Il m’a fallu qu’un ami insiste lourdement pour que j’accepte de remonter sur scène. Au bout de quelques mois, j’ai cédé. C’était ma troisième chance.

Troisième, comment ça ? Eh oui, c’est bien arrivé. Une troisième chance pour réaliser mon rêve de faire du théâtre et remonter sur scène devant un public qui payait pour venir me voir jouer.

Mère Teresa, voyait la vie comme une chance à part entière. Chaque jour de notre vie est une chance à vivre pleinement. À nous de décider ce que nous voulons en faire (un pas après l’autre).

La vie est une chance, saisis-là.

Mère Téresa

Malgré ma timidité, mon caractère introverti et la “malédiction” de mon metteur en scène que j’aimais et que je respecte toujours, je l’ai fait.

Je me souviens encore de l’excitation et les soubresauts d’émotion avant de monter sur scène.
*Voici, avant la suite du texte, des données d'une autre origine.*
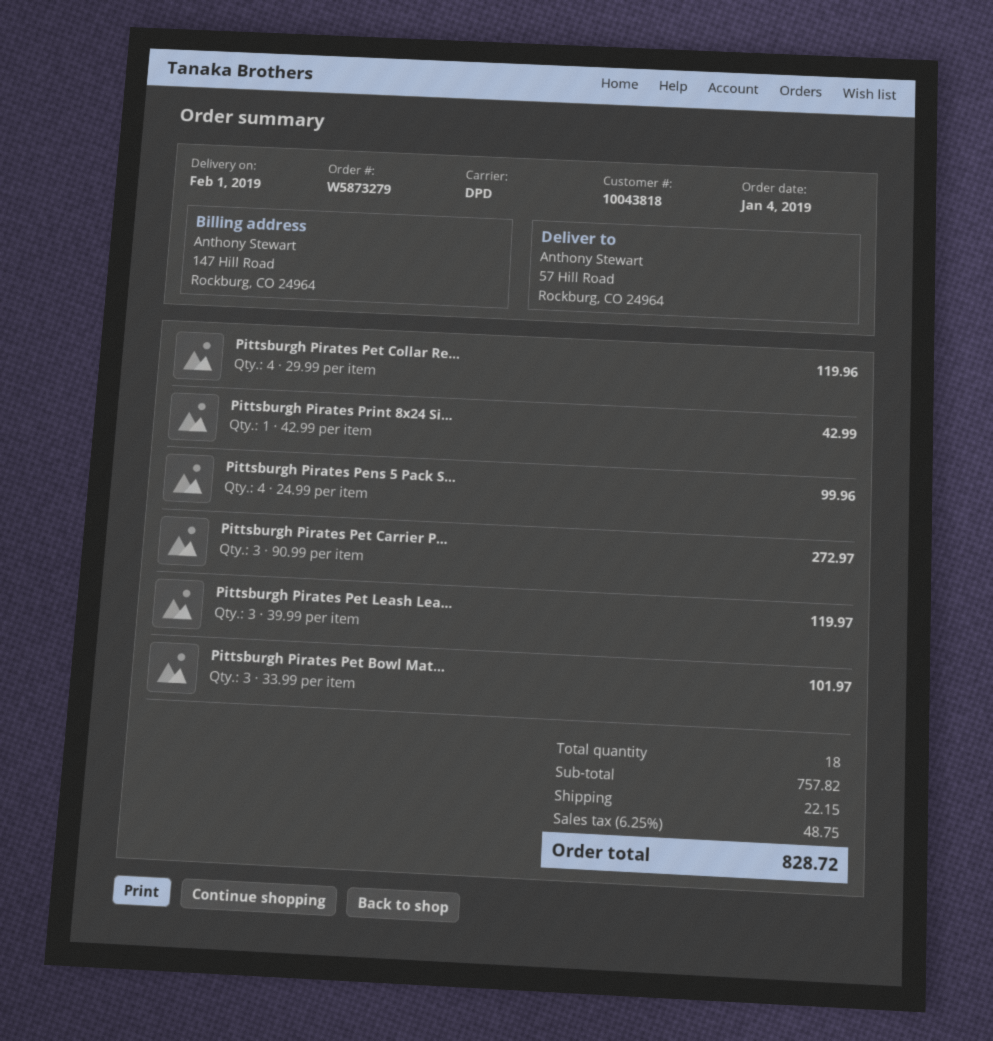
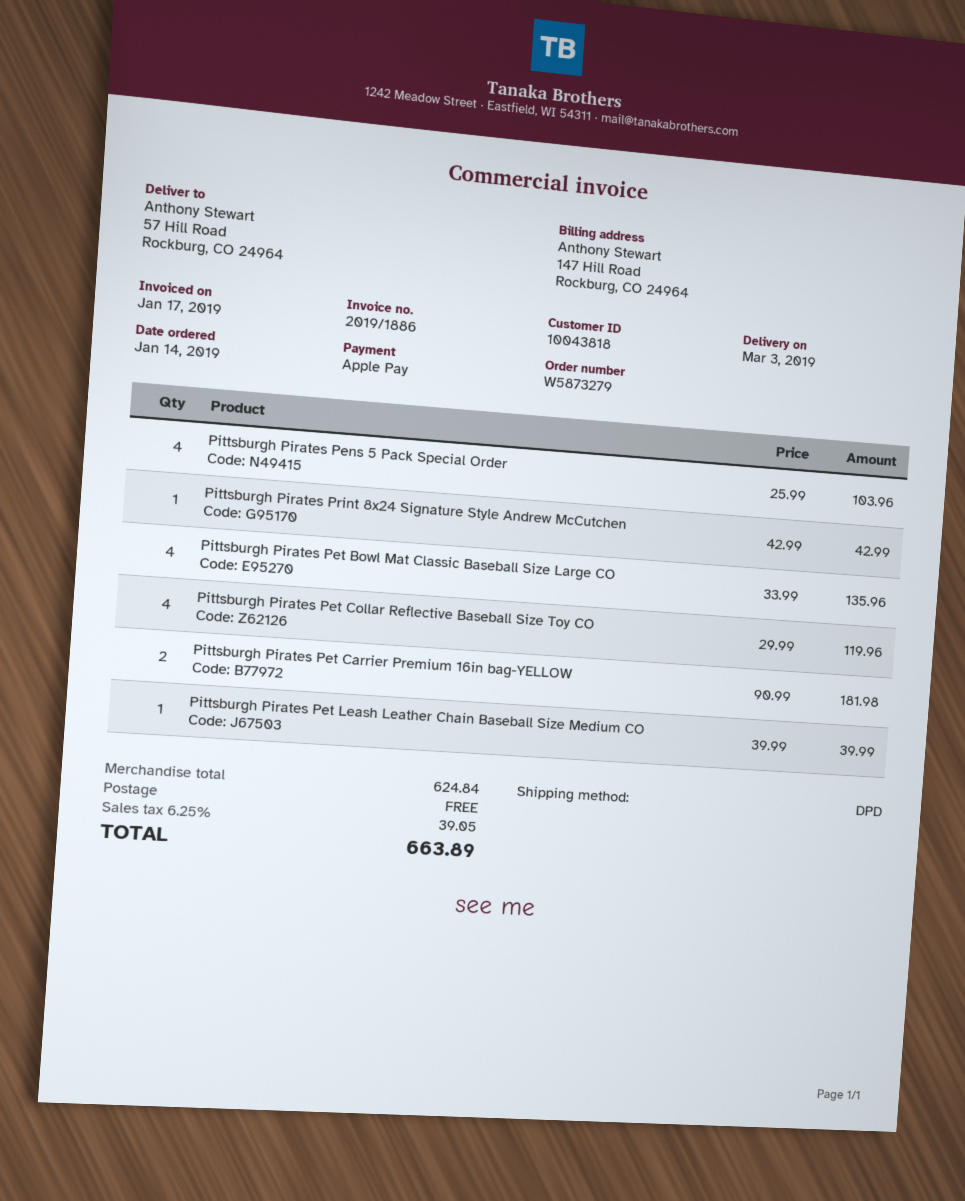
order date: 2019-01-04 -> 2019-01-14
delivery date: 2019-02-01 -> 2019-03-03
Pittsburgh Pirates Pens 5 Pack S...: 4 x 24.99 = 99.96 -> 4 x 25.99 = 103.96
Pittsburgh Pirates Pet Carrier P...: 3 x 90.99 = 272.97 -> 2 x 90.99 = 181.98
Pittsburgh Pirates Pet Leash Lea...: 3 x 39.99 = 119.97 -> 1 x 39.99 = 39.99
Pittsburgh Pirates Pet Bowl Mat...: 3 x 33.99 = 101.97 -> 4 x 33.99 = 135.96
subtotal: 757.82 -> 624.84
shipping: 22.15 -> 0.00
tax: 6.25% = 48.75 -> 6.25% = 39.05
total: 828.72 -> 663.89

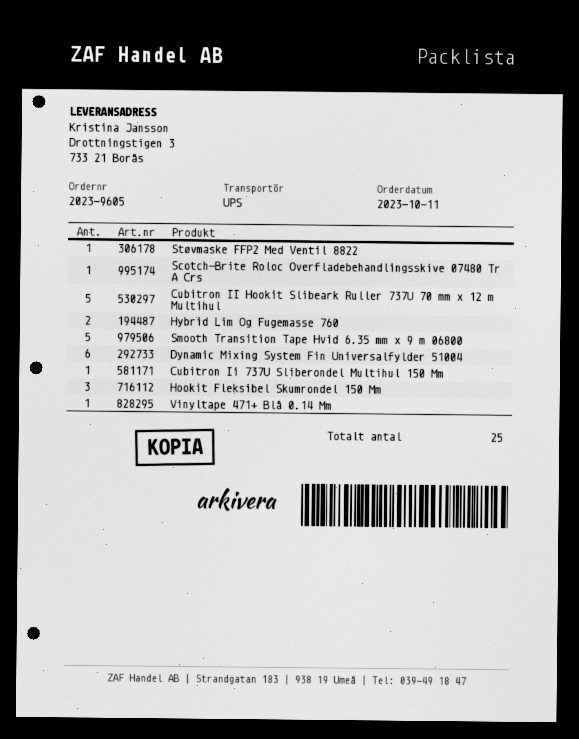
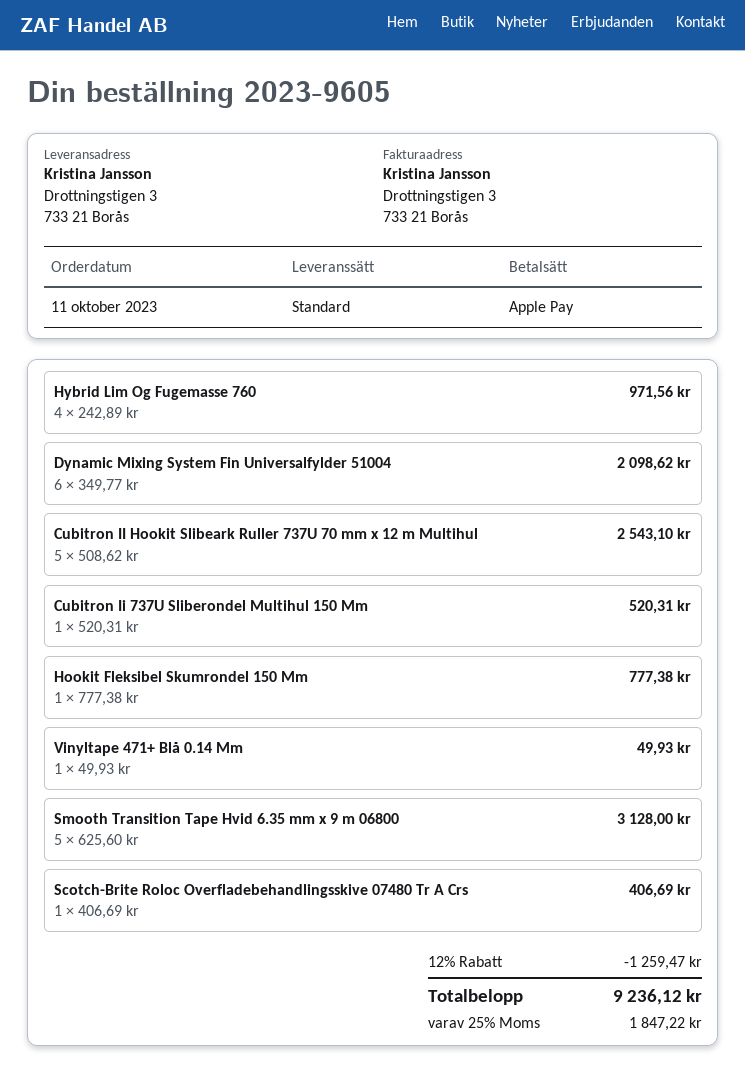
shipping method: UPS -> standard
Støvmaske FFP2 Med Ventil 8822: 1 -> none
Hybrid Lim Og Fugemasse 760: 2 -> 4
Hookit Fleksibel Skumrondel 150 Mm: 3 -> 1

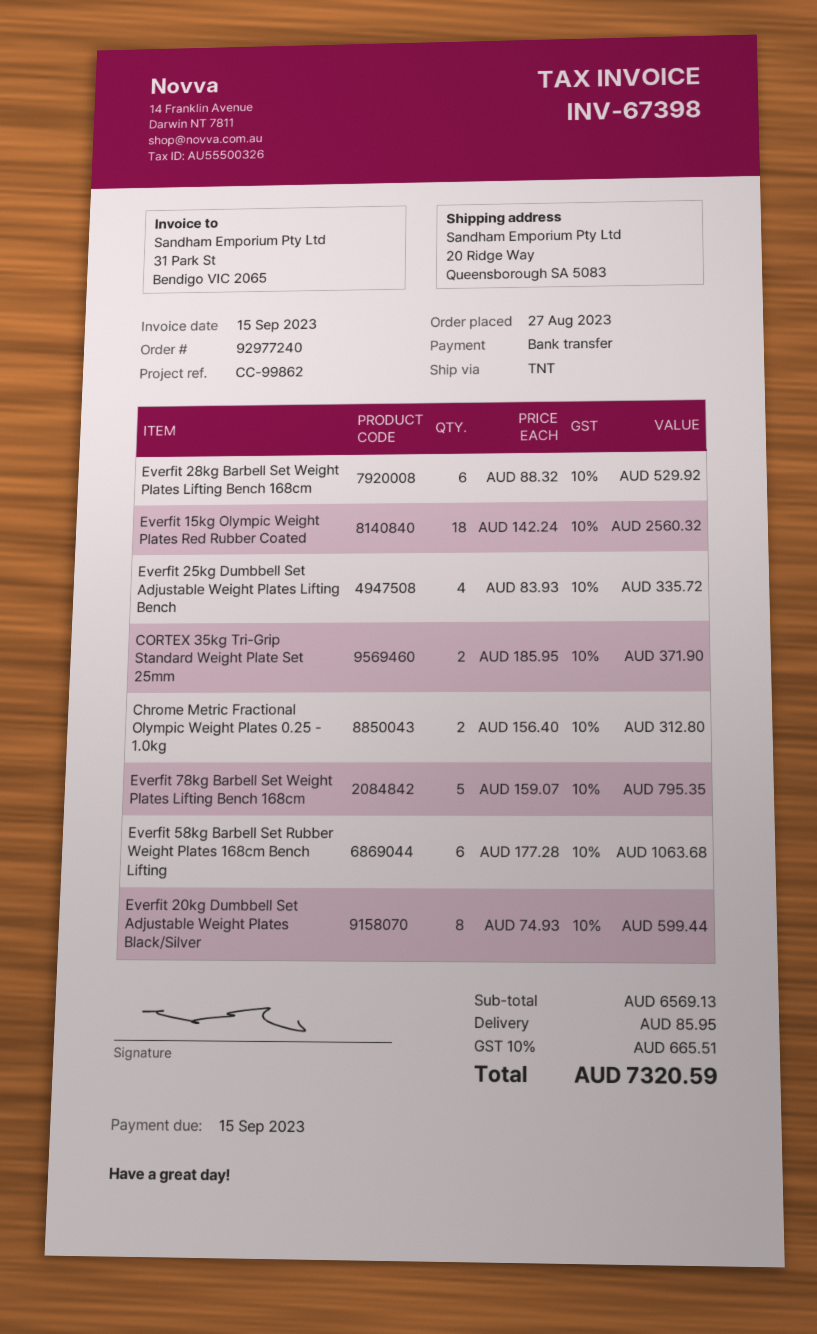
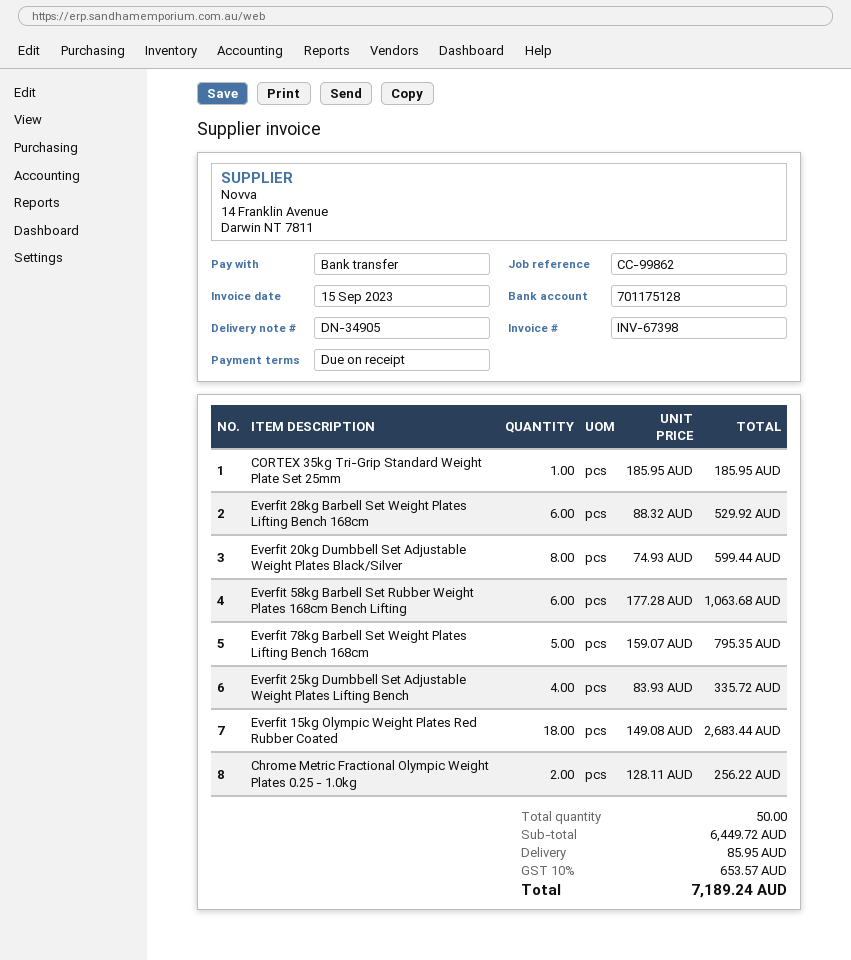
Everfit 15kg Olympic Weight Plates Red Rubber Coated: 18 x 142.24 = 2560.32 -> 18 x 149.08 = 2683.44
CORTEX 35kg Tri-Grip Standard Weight Plate Set 25mm: 2 x 185.95 = 371.90 -> 1 x 185.95 = 185.95
Chrome Metric Fractional Olympic Weight Plates 0.25 - 1.0kg: 2 x 156.40 = 312.80 -> 2 x 128.11 = 256.22
subtotal: 6569.13 -> 6449.72
tax: 10% = 665.51 -> 10% = 653.57
total: 7320.59 -> 7189.24

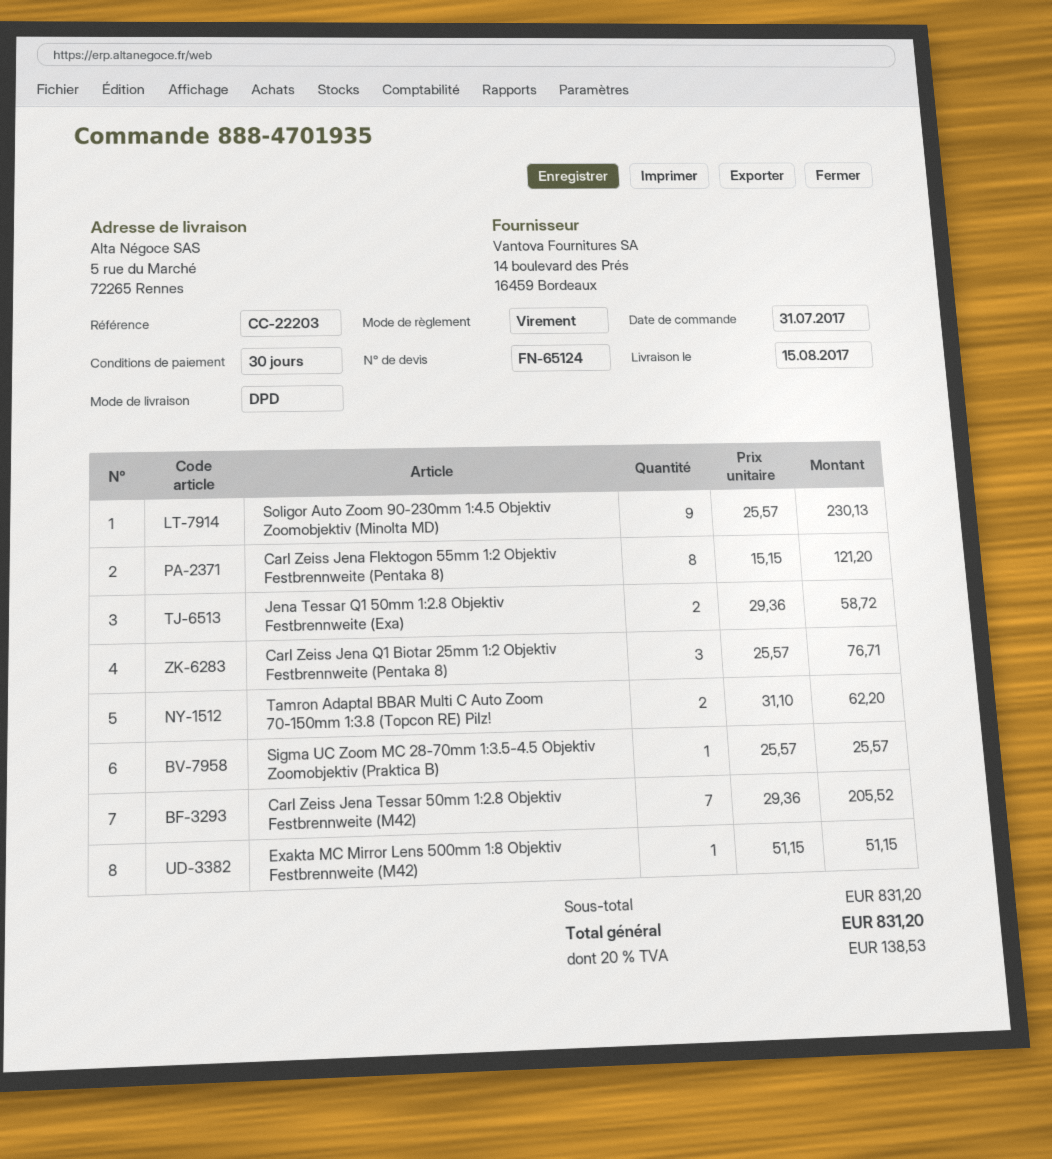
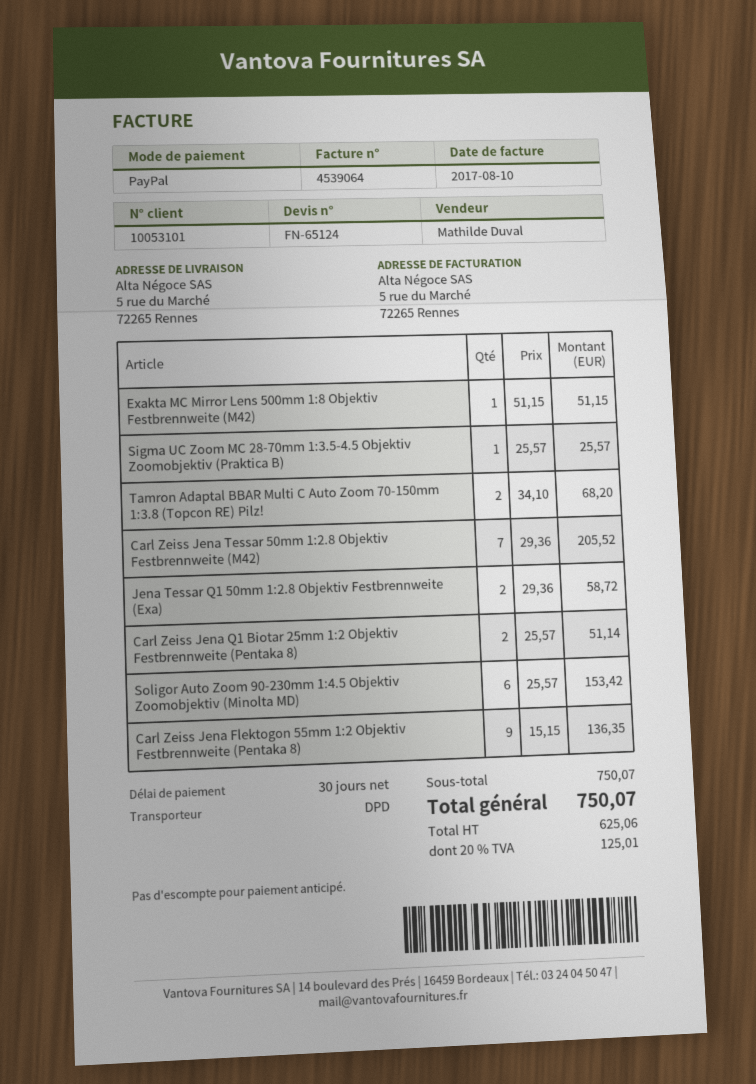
payment method: bank transfer -> PayPal
Soligor Auto Zoom 90-230mm 1:4.5 Objektiv Zoomobjektiv (Minolta MD): 9 x 25.57 = 230.13 -> 6 x 25.57 = 153.42
Carl Zeiss Jena Flektogon 55mm 1:2 Objektiv Festbrennweite (Pentaka 8): 8 x 15.15 = 121.20 -> 9 x 15.15 = 136.35
Carl Zeiss Jena Q1 Biotar 25mm 1:2 Objektiv Festbrennweite (Pentaka 8): 3 x 25.57 = 76.71 -> 2 x 25.57 = 51.14
Tamron Adaptal BBAR Multi C Auto Zoom 70-150mm 1:3.8 (Topcon RE) Pilz!: 2 x 31.10 = 62.20 -> 2 x 34.10 = 68.20
subtotal: 831.20 -> 750.07
tax: 20% = 138.53 -> 20% = 125.01
total: 831.20 -> 750.07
Jamais je n’ai connu une telle joie en travaillant.

L’auteur de Les aventures de Tom Sawyer, a dit un jour :

Donnez à chaque jour la chance de devenir le plus beau jour de votre vie.

Mark Twain

En écrivant ces mots, je ne peux que me rendre à l’évidence, il n’y a pas de deuxième chance, chaque jour est une nouvelle chance d’avancer et de réaliser ses projets malgré les obstacles.

C’est l’article des citations, je résume donc ma pensée en une seule phrase : “Tout le monde a une deuxième chance et peut la concrétiser du moment qu’il tire les leçons de ses expériences passées”.